Оттуда доносился только странный топот, непонятное шарканье, время от времени его прерывал глухой шум, могло показаться, что ящик с костями ударяют о камень, и ящик этот, который пытаются расколоть, подпрыгивает и падает наземь.
И каждый удар сопровождался пронзительными, прерывистыми стонами и дьявольским хохотом.
Потом послышалось предсмертное хрипение… как видно, началась агония.
И после этого не слышно было ни стонов, ни воплей.
Лишь по-прежнему доносился непонятный яростный топот… глухие удары… какой-то хруст…
Но вскоре раздался далекий шум шагов и чей-то голос прозвучал под сводом, ведущим в подвал… В начале подземного прохода вспыхнули какие-то огоньки.
Оцепеневший от ужаса Хромуля, который оказался свидетелем мрачной сцены, разразившейся в подвале, – он при ней присутствовал, хотя и не видел ее, – заметил, что несколько человек с фонарями в руках торопливо спускаются по лестнице. В одну минуту в подвал ворвались несколько агентов сыскной полиции во главе с Нарсисом Борелем, следом за ними туда вбежали солдаты национальной гвардии.
Хромого мальчишку схватили на первых ступеньках лестницы, ведущей в подвал, он еще держал в руке соломенную сумку Сычихи.
Нарсис Борель в сопровождении своих помощников первым вошел в подвал, где находился Грамотей.

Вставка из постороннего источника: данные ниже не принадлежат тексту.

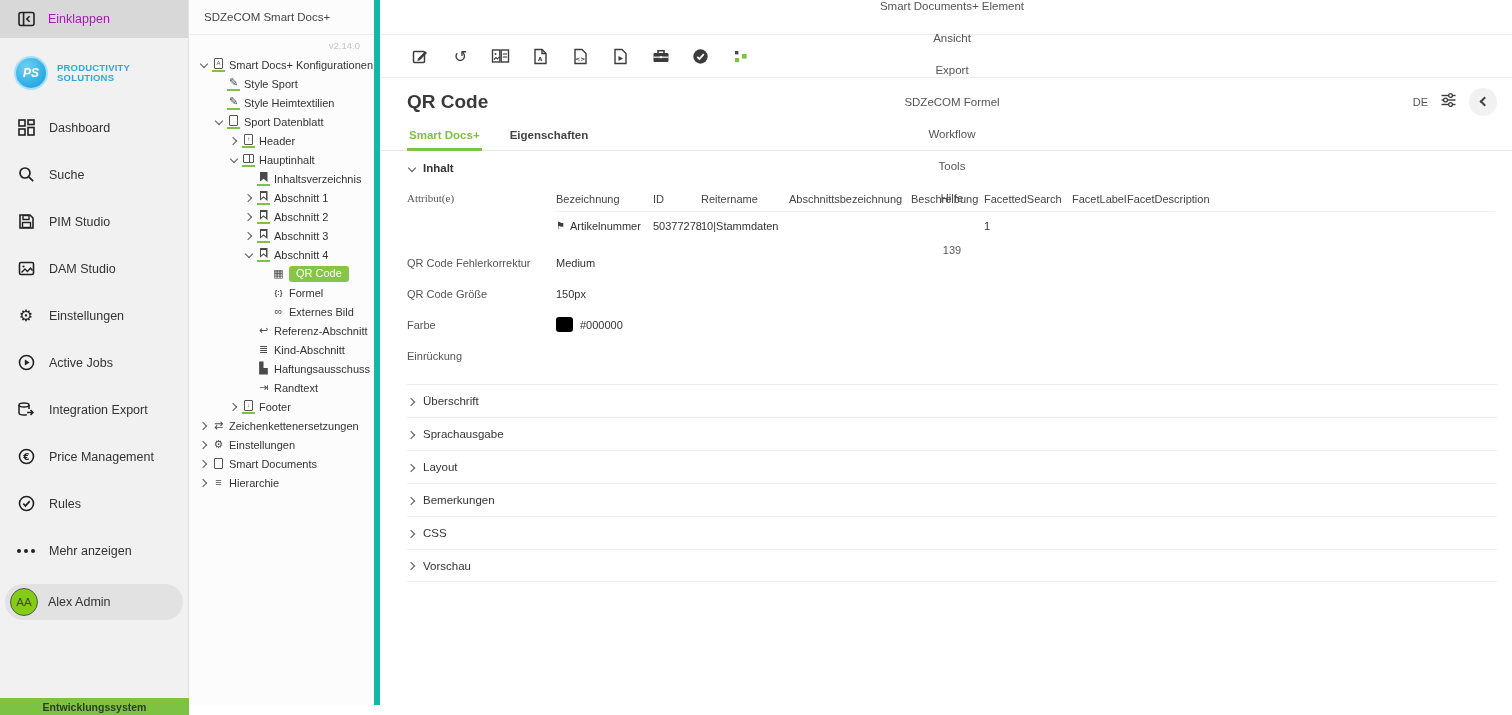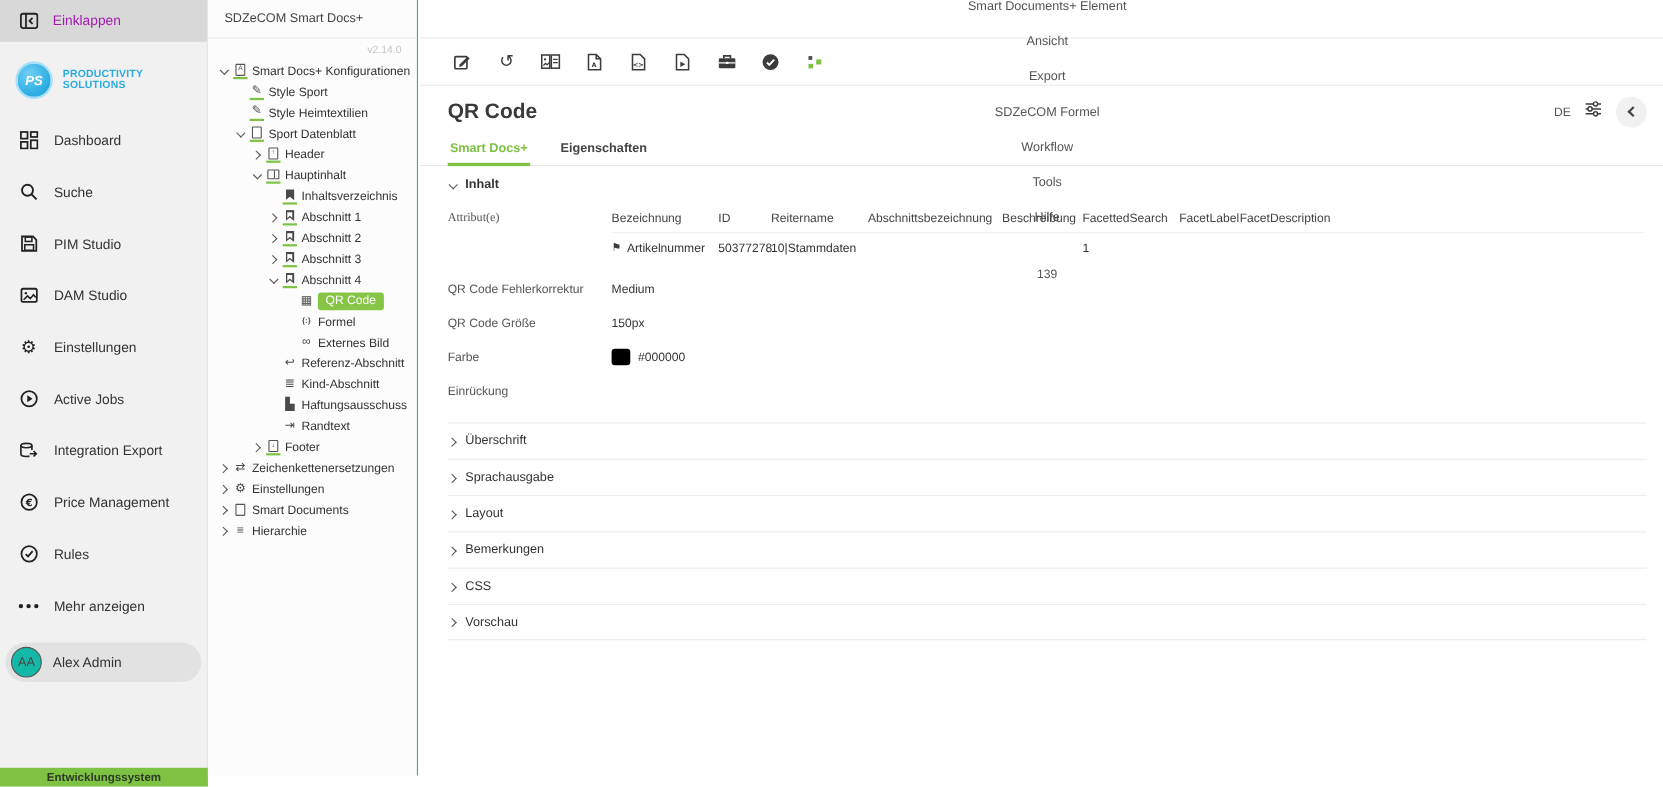--- a/index.html
+++ b/index.html
@@ -41,7 +41,7 @@
 
   
   .treepanel { position:absolute; left:189px; top:0; width:191px; height:705px;
-    background:#fcfcfc; border-right:1px solid #14b8a6; }
+    background:#fcfcfc; border-right:6px solid #14b8a6; }
   .tree-header { height:35px; border-bottom:1px solid #ececec; display:flex;
     align-items:center; padding-left:15px; font-size:11.5px; color:#444; }
   .tree-version { text-align:right; padding:5px 14px 2px 0; font-size:9.5px; color:#c6c6c6; }

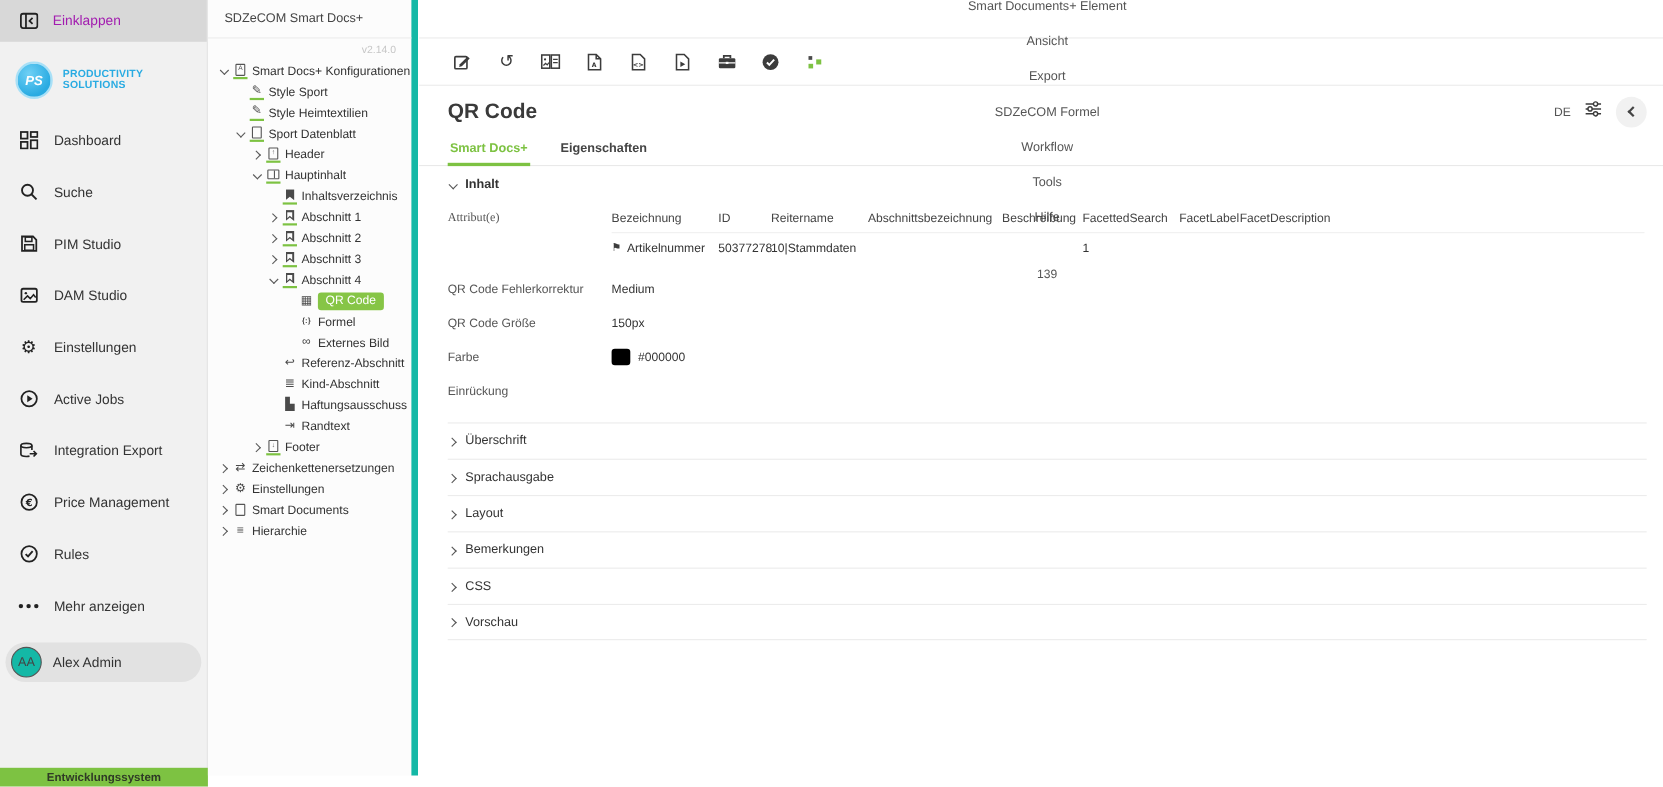--- a/index.html
+++ b/index.html
@@ -32,7 +32,7 @@
     border-radius:18px; display:flex; align-items:center; gap:10px; padding-left:5px;
     cursor:pointer; }
   .avatar { width:28px; height:28px; border-radius:50%; border:1.5px solid #555;
-    background:#14b8a6; display:flex; align-items:center; justify-content:center;
+    background:#84cc16; display:flex; align-items:center; justify-content:center;
     font-size:11.5px; color:#444; }
   .user-pill .lbl { font-size:12.5px; color:#333; }
   .env-bar { position:absolute; left:0; bottom:0; width:189px; height:17px;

Все они замерли на месте при виде отвратительного зрелища.
Прикованный цепью, обхватывавшей его ногу, к огромному камню, лежавшему посреди подвала, Грамотей – ужасный, чудовищный, со всклокоченной гривой нечесаных волос, с длинной бородою, с пеною на губах, одетый в окровавленные лохмотья, – кружил как бешеный зверь вокруг этого камня, волоча за обе ноги труп Сычихи, голова которой была страшно изуродована, разбита и расплющена. Только после долгой яростной борьбы удалось вырвать у него из рук кровавые останки его сообщницы и после этого связать его самого.
Преодолев упорное сопротивление Грамотея, полицейским удалось перенести его в низкую залу кабачка Краснорукого, просторную полутемную залу с одним-единственным окном.
В ней уже сидели в наручниках и под охраной Крючок, Николя Марсиаль, его мать и сестра.
Их арестовали в ту самую минуту, когда они набросились на г-жу Матье и пытались ее придушить.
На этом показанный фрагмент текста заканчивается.